Exercise:
Lines from the one containing "moved down: The" through the end of the entries below: set them down exactly, both ends included, with nothing added.

Itemized modification records
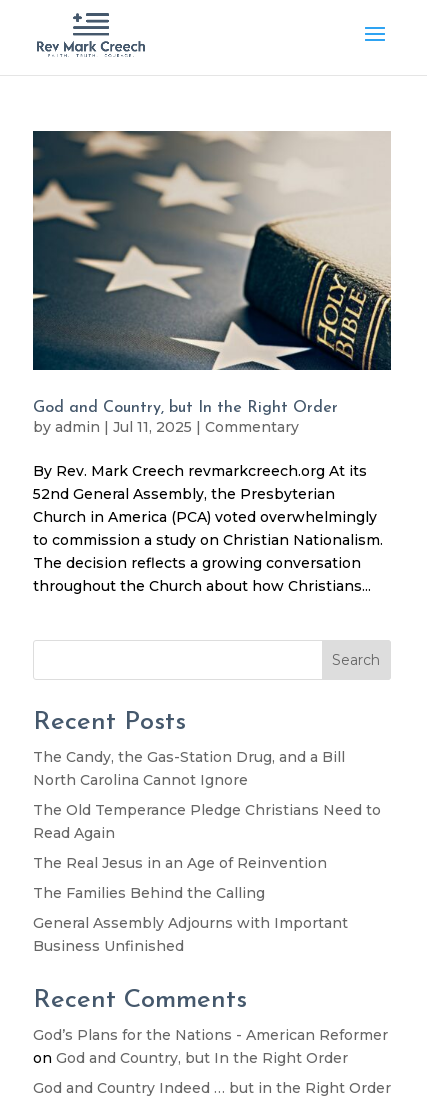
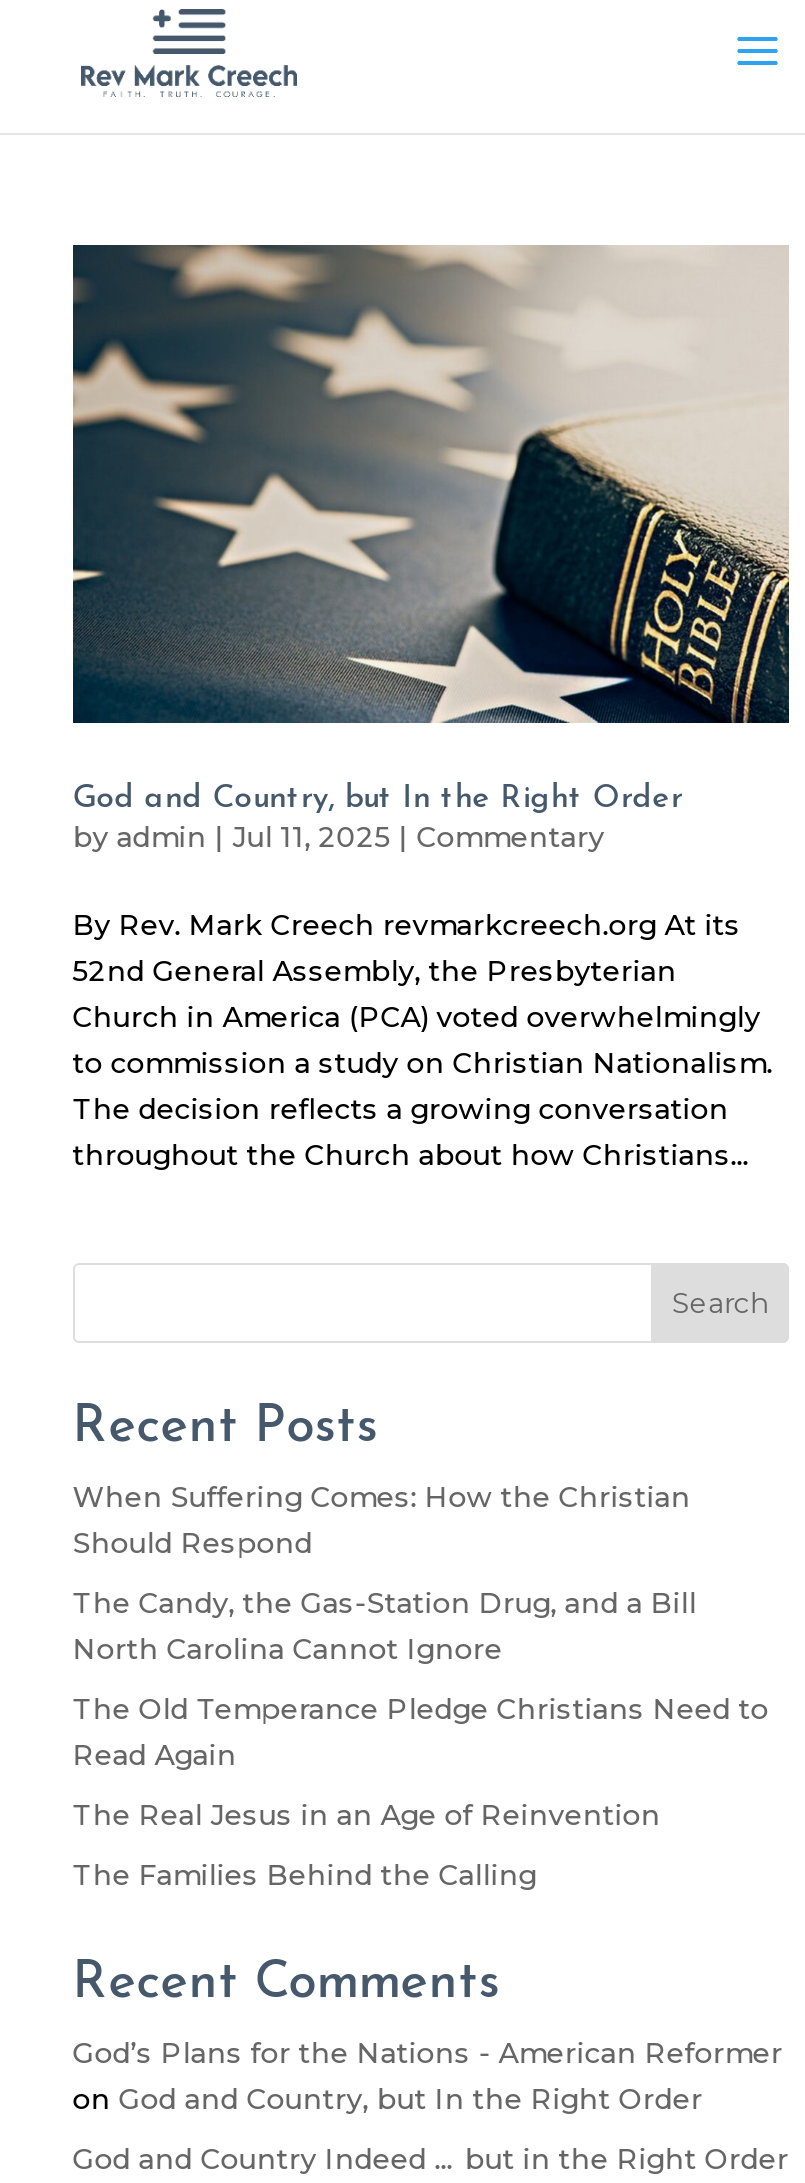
+ When Suffering Comes: How the Christian
+ Should Respond

moved down: The Candy, the Gas-Station Drug, and a Bill | North Carolina Cannot Ignore | The Old Temperance Pledge Christians Need to | Read Again | The Real Jesus in an Age of Reinvention | The Families Behind the Calling

- General Assembly Adjourns with Important
- Business Unfinished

Reply to the task:
moved down: The Candy, the Gas-Station Drug, and a Bill | North Carolina Cannot Ignore | The Old Temperance Pledge Christians Need to | Read Again | The Real Jesus in an Age of Reinvention | The Families Behind the Calling

- General Assembly Adjourns with Important
- Business Unfinished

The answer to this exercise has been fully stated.